The government and the mayor of London are drawing up plans to use modular construction to tackle the housing crisis.
Sources close to government said that off-site construction was at the top of the Department for Communities and Local Government’s housing agenda, and that one of the plans on the table was for a government-owned modular housing factory, similar to the one L&G has just opened in Leeds.
This could see government entering into joint ventures with developers or construction firms, and contracting them to build a certain number of homes for public land sites.
The government is also considering directly commissioning modular housing schemes.
The plan is understood to form part of a series of measures to boost supply being considered for inclusion in November’s autumn statement.
City Hall is also thought to be weighing up directly commissioning modular housing - by buying a stake in a modular housing operation and using its factory to produce affordable housing in partnership with local authorities or housing associations.
Deputy mayor for housing James Murray recently said modular construction was “one part of the answer” to the housing crisis.
Hear James Murray talk about modular construction and other solutions to the ‘London conundrum’ at RESI this September
Both the DCLG and GLA have been taking notes from developers on off-site construction. Officials from DCLG have visited L&G’s facility, where the first homes are coming off the conveyor belt. They have also been to see Berkeley’s first finished modular house, at Kidbrooke in south London - which officials from City Hall are also scheduled to visit, next week.
Berkeley’s chairman Tony Pidgley said government interest had increased in the wake of the cabinet overhaul after the Brexit vote. “This government, or any government, wants to find some answer to housing so [modular] is on the tip of everyone’s tongue,” he said.
Staff from Downing Street and the Homes and Communities Agency have also visited Urban Splash’s modular hoUSe scheme in Manchester’s New Islington.
“Any support that government can give to modular is a good thing,” said Tom Bloxham, chairman of Urban Splash, but added that “usually things happen most effectively when government acts as an enabler”.
If the plans go ahead, modular houses could contribute a significant number of the 200,000 discounted starter homes the government pledged to deliver by 2020 in the Housing and Planning Bill.

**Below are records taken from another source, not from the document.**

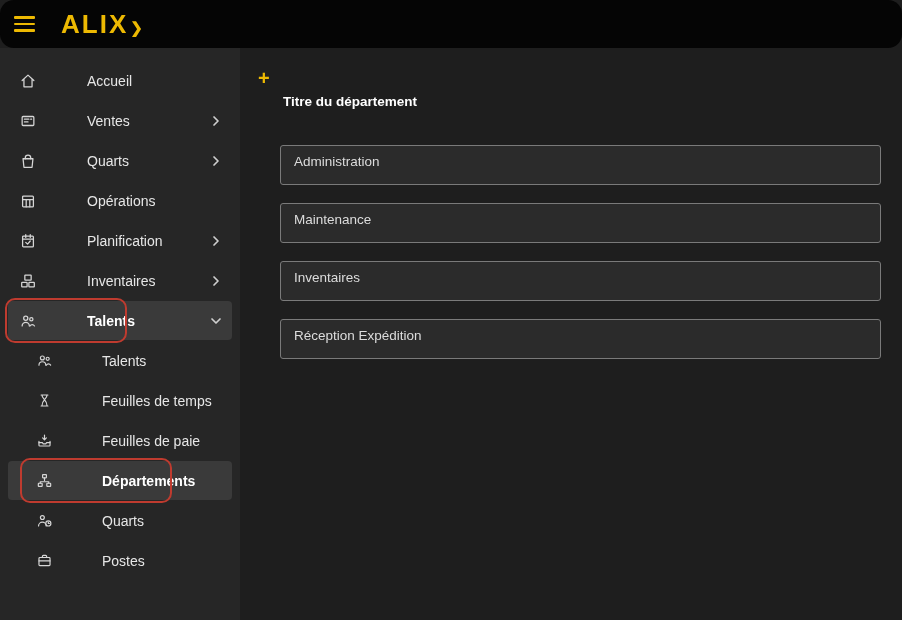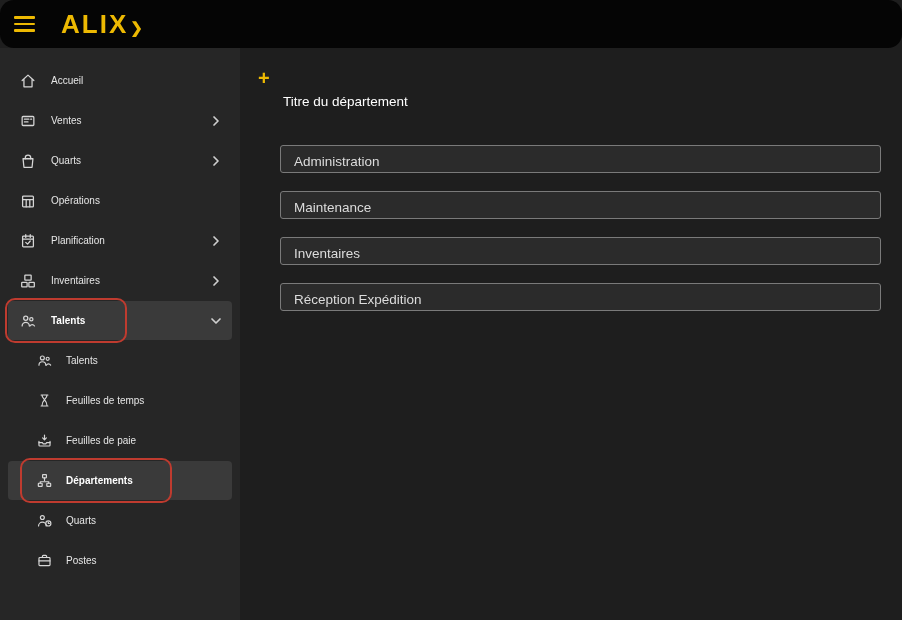--- a/index.html
+++ b/index.html
@@ -31,7 +31,7 @@
   .nav-item {
     height:39px; margin:1px 8px; border-radius:4px;
     display:flex; align-items:center; padding:0 10px;
-    font-size:10px; color:#e6e6e6; cursor:pointer; position:relative;
+    font-size:14px; color:#e6e6e6; cursor:pointer; position:relative;gap:36px;
   }
   .nav-item.selected { background:#3a3a3a; font-weight:bold; color:#ffffff; }
   .nav-item .ic { width:20px; height:20px; margin-right:13px; flex:0 0 auto; display:flex; align-items:center; justify-content:center; }

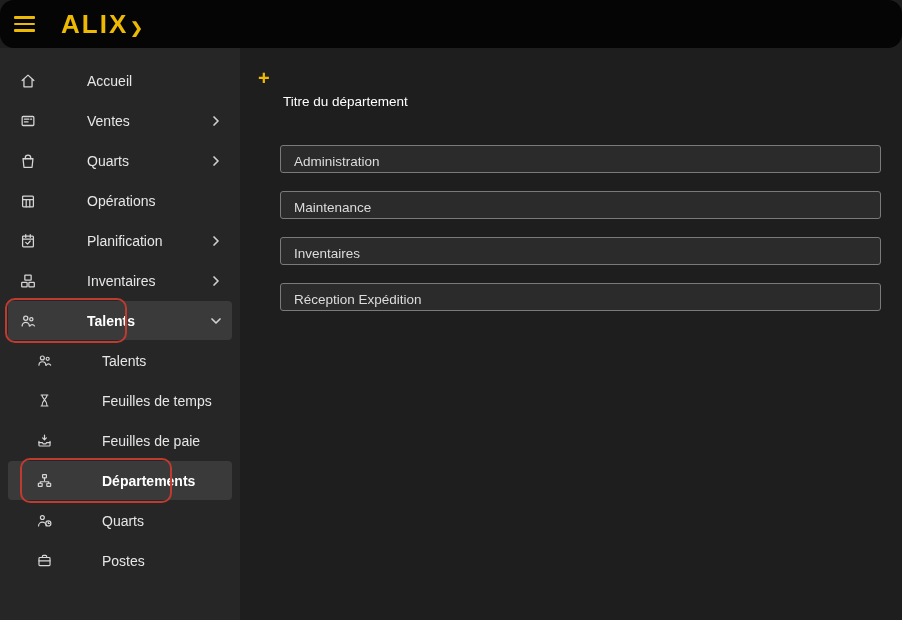--- a/index.html
+++ b/index.html
@@ -54,7 +54,7 @@
     display:inline-block; margin:20px 0 0 18px;
     color:#edb902; font-size:20px; font-weight:bold; line-height:1; cursor:pointer;
   }
-  .section-title { margin:5px 0 0 43px; font-size:13.5px; font-weight:normal; color:#ffffff; }
+  .section-title { margin:5px 0 0 43px; font-size:13.5px; font-weight:bold; color:#ffffff; }
   .dept-rows { margin:36px 21px 0 40px; }
   .dept-row {
     height:28px; line-height:32px;

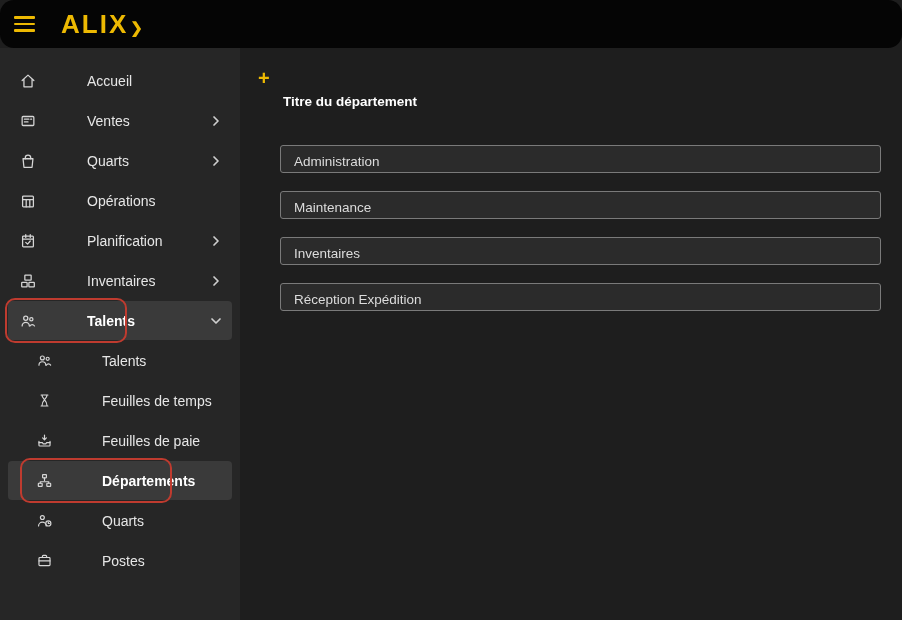--- a/index.html
+++ b/index.html
@@ -57,7 +57,7 @@
   .section-title { margin:5px 0 0 43px; font-size:13.5px; font-weight:bold; color:#ffffff; }
   .dept-rows { margin:36px 21px 0 40px; }
   .dept-row {
-    height:28px; line-height:32px;
+    height:40px; line-height:32px;
     background:#2b2b2b; border:1px solid #7a7a7a; border-radius:3px;
     color:#dcdcdc; font-size:13.5px; padding-left:13px;
     margin-bottom:18px; cursor:pointer;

“The big figure is this 200,000 starter homes, and it’s looking at all the ways it can do that,” Bloxham said, although he admitted that he “would be surprised” to see the government open its own modular housing factory.
“The problem is the pipeline and the land: where government can be most useful is by supplying land for modular developments - that would really encourage more people to invest in the supply of modular housing,” he added.

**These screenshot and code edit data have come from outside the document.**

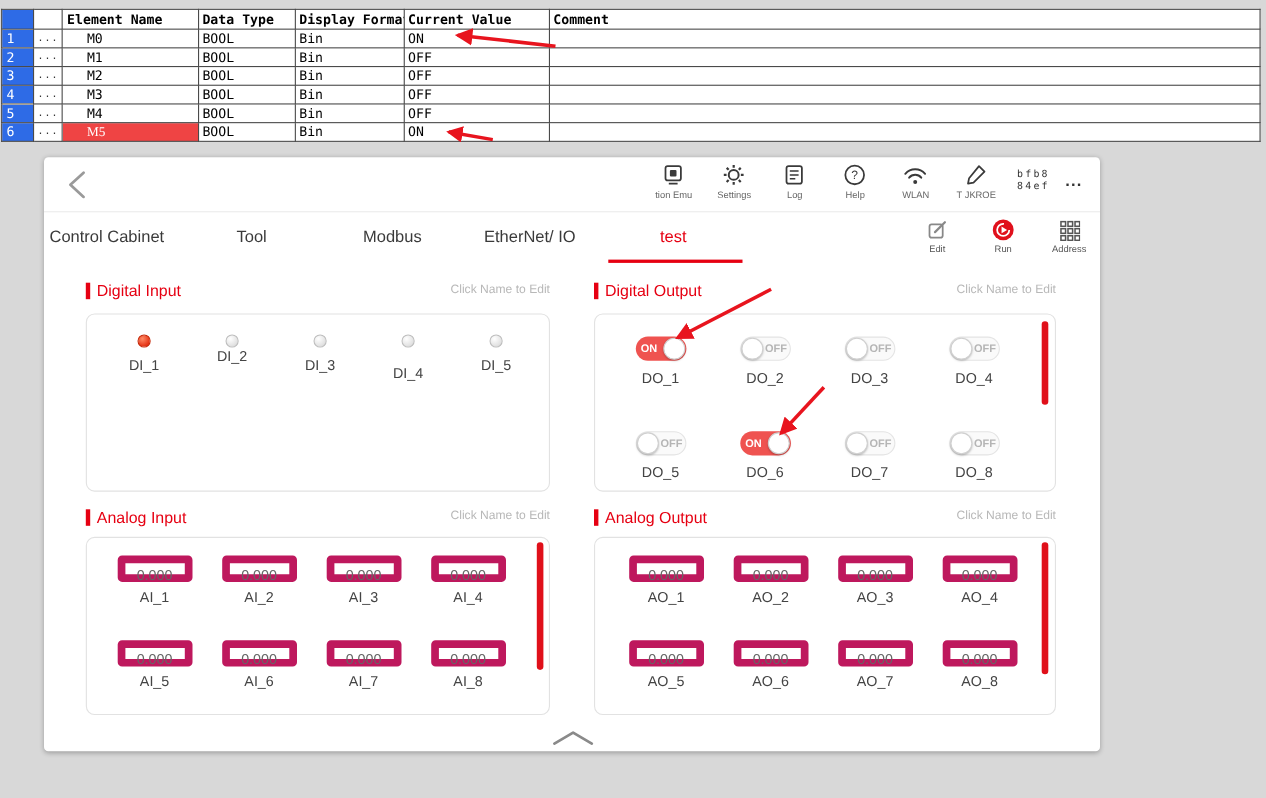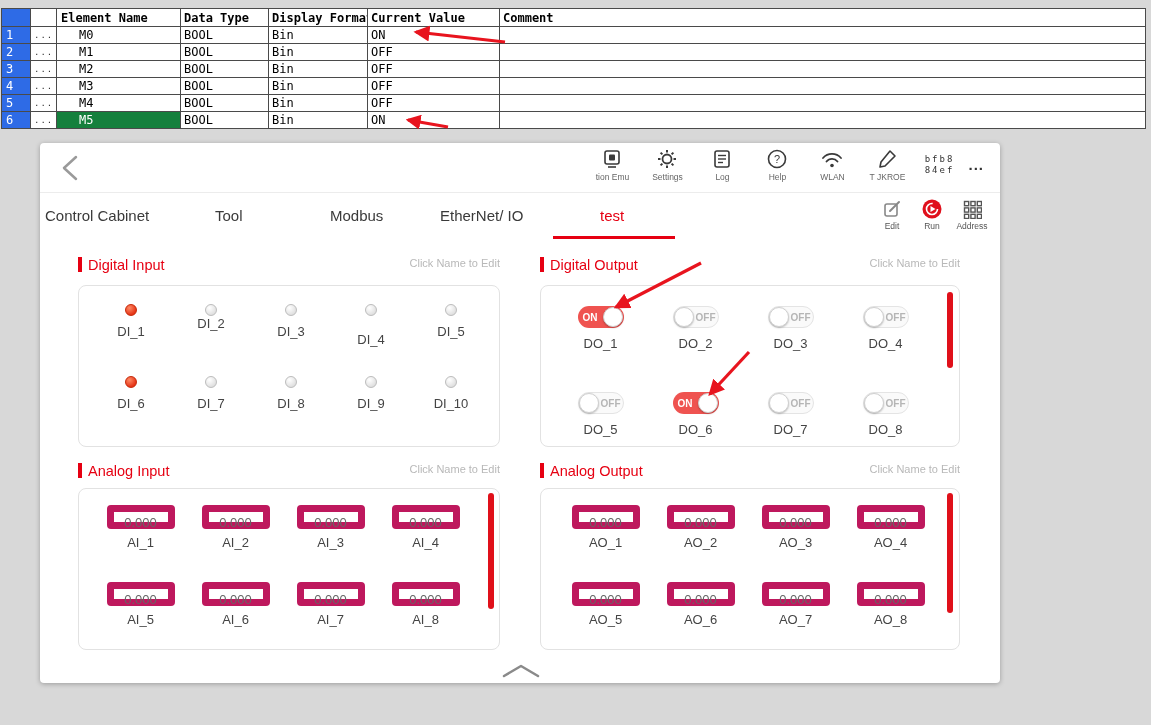--- a/index.html
+++ b/index.html
@@ -14,7 +14,7 @@
   td.c-num { width:29px; background:#2e6be6; color:#fff; padding-left:4px; }
   td.c-dots { width:26px; text-align:center; font-size:9px; color:#333; letter-spacing:1px; }
   td.c-name { width:124px; padding-left:22px; }
-  td.c-name.selected { background:#15803d; color:#fff; }
+  td.c-name.selected { background:#ef4444; color:#fff;font-family:Liberation Serif, serif; }
   td.c-type { width:88px; }
   td.c-fmt { width:99px; }
   td.c-val { width:132px; }

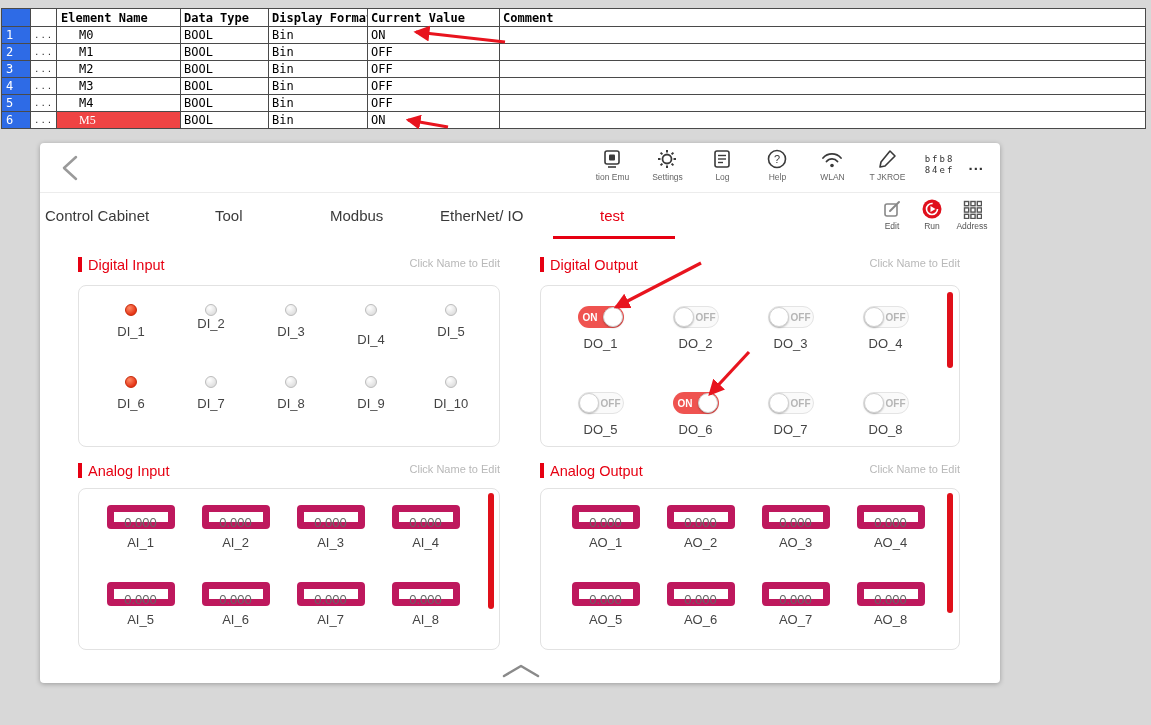--- a/index.html
+++ b/index.html
@@ -38,7 +38,7 @@
   .tab { position:absolute; top:14px; font-size:15px; color:#3a3a3a; cursor:pointer; white-space:nowrap; }
   .tab.active { color:#e60012; }
   .tab-underline { position:absolute; left:513px; top:43px; width:122px; height:3px; background:#e60012; }
-  .actions { position:absolute; right:8px; top:6px; display:flex; gap:0; }
+  .actions { position:absolute; right:8px; top:6px; display:flex; gap:20px; }
   .act { display:flex; flex-direction:column; align-items:center; gap:2px; width:40px; }
   .act .lbl { font-size:8.5px; color:#555; }
 

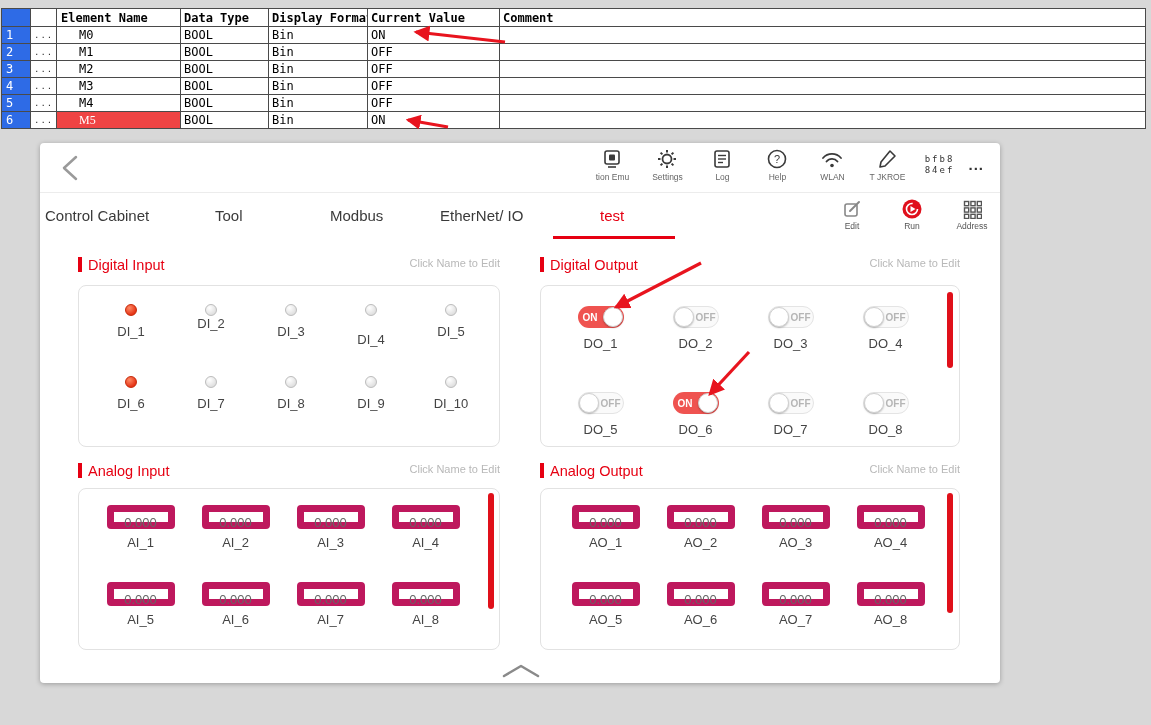--- a/index.html
+++ b/index.html
@@ -294,28 +294,6 @@
           <span class="lbl">DI_5</span>
         </div>
     </div>
-    <div class="row-abs" style="left:12px; top:90px;">
-      <div class="cell" style="width:80px; gap:8px;">
-          <span class="led on"></span>
-          <span class="lbl">DI_6</span>
-        </div>
-      <div class="cell" style="width:80px; gap:8px;">
-          <span class="led off"></span>
-          <span class="lbl">DI_7</span>
-        </div>
-      <div class="cell" style="width:80px; gap:8px;">
-          <span class="led off"></span>
-          <span class="lbl">DI_8</span>
-        </div>
-      <div class="cell" style="width:80px; gap:8px;">
-          <span class="led off"></span>
-          <span class="lbl">DI_9</span>
-        </div>
-      <div class="cell" style="width:80px; gap:8px;">
-          <span class="led off"></span>
-          <span class="lbl">DI_10</span>
-        </div>
-    </div>
   </div>
 
   <div class="phead" style="left:500px; top:114px; width:420px;">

A Department for Communities and Local Government spokesperson said: “We are getting Britain building again, with almost 900,000 homes delivered since the end of 2009.
“Innovative new ways of house building, such as modular and off-site construction methods, will help deliver our plan for the biggest house building programme since the 1970s.”
However, they denied that there was a plan for the government to own its own modular housing factory.